= Data shown =
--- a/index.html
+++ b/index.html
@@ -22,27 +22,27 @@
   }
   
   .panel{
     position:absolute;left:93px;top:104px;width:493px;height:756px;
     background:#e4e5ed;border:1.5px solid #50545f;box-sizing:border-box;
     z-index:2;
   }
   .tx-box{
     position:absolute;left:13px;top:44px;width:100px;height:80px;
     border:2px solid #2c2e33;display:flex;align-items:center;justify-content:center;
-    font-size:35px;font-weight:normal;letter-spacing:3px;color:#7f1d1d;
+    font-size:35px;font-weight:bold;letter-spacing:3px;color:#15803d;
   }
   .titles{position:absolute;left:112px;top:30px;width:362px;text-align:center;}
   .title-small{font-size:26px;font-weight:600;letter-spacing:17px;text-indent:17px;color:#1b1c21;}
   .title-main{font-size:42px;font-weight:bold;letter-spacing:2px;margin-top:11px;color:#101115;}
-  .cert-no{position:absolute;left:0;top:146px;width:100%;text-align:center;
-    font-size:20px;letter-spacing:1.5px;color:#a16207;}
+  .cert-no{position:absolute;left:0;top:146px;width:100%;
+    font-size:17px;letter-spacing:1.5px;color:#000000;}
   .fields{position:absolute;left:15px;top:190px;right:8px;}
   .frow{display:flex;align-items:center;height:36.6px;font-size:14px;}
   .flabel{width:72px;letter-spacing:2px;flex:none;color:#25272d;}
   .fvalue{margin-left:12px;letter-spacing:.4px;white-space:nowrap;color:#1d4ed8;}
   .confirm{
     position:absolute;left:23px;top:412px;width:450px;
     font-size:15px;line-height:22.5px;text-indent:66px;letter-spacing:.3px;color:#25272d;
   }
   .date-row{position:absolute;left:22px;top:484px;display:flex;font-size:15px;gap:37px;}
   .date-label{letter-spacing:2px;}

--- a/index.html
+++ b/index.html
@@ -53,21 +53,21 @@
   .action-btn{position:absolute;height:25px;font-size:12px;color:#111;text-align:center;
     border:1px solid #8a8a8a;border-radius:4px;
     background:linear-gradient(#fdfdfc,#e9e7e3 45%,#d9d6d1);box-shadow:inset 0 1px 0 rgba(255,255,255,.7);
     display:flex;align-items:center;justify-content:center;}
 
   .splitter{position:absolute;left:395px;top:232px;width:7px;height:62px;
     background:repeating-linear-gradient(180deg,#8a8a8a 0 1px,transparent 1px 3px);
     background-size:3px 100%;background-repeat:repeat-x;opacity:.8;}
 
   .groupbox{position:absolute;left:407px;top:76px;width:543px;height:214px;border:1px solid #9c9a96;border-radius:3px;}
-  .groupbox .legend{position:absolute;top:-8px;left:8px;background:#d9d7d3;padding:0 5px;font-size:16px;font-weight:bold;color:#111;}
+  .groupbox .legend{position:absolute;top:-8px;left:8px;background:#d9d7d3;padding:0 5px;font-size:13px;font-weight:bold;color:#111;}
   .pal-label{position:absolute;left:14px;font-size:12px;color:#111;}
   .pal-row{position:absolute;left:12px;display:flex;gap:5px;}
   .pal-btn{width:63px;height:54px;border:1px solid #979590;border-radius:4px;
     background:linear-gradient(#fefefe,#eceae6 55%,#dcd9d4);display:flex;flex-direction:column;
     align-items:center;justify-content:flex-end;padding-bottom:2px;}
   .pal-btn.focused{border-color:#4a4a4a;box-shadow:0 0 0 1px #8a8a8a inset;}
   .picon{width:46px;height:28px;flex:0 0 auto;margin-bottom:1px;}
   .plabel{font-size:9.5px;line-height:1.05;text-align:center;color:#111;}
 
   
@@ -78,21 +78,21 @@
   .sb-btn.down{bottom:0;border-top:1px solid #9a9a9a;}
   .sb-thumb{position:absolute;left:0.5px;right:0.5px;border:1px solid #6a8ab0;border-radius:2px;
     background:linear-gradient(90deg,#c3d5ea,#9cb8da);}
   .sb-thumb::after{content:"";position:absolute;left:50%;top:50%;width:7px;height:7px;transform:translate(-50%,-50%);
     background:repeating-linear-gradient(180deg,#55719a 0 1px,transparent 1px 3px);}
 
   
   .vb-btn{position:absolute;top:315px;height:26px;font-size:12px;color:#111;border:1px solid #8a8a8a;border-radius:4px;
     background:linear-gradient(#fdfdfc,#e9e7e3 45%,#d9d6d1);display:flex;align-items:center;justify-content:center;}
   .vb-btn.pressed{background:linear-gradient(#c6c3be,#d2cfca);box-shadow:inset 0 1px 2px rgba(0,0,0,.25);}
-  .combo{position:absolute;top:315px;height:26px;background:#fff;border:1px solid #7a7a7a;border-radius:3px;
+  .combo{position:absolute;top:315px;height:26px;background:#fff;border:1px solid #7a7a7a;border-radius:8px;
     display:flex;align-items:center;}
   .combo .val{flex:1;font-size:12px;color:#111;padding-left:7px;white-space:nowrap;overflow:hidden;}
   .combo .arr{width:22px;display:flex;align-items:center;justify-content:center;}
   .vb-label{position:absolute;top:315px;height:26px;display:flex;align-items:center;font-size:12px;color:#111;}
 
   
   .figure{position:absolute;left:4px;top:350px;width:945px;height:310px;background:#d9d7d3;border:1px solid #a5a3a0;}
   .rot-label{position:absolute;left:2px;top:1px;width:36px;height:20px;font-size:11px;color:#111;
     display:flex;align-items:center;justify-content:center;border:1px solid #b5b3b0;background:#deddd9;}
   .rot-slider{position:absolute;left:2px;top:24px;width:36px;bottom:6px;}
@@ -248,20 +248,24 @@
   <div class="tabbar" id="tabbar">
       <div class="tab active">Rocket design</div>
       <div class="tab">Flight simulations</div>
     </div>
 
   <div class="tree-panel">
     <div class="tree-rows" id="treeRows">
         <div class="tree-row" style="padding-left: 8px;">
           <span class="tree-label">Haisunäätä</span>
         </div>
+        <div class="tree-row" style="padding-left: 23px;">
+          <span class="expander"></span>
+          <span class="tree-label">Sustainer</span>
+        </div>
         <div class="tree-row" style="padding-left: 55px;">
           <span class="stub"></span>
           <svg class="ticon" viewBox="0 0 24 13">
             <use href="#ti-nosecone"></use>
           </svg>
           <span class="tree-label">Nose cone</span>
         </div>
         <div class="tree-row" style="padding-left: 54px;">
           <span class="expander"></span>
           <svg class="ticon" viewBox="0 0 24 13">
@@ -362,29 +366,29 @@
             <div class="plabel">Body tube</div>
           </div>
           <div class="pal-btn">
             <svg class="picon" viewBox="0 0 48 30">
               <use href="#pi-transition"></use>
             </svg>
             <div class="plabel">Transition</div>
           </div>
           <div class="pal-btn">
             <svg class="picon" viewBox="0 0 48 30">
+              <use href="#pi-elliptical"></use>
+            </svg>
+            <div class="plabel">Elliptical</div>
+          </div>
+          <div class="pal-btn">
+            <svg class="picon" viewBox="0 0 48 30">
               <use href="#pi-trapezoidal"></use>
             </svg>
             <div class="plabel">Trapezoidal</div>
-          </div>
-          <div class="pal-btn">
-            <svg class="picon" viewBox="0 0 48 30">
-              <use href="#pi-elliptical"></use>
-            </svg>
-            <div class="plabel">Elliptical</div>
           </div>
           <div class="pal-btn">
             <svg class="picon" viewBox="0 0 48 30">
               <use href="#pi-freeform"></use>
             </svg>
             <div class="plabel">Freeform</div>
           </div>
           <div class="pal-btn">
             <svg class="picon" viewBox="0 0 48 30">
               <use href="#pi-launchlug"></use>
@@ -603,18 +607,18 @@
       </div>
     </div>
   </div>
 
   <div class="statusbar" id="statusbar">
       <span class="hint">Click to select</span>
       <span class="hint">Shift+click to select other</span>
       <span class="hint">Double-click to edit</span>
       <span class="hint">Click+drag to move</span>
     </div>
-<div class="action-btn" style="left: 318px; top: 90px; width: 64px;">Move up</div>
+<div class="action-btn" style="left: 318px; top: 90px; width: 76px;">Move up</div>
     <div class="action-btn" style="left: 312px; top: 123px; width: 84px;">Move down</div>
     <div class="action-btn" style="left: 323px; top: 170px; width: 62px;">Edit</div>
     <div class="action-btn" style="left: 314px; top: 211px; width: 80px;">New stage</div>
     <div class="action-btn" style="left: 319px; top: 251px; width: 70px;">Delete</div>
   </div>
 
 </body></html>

= Instructions for the task =
For the listing above, say how many lines hold the string "expander". Give only that number.

= Response to this exercise =
2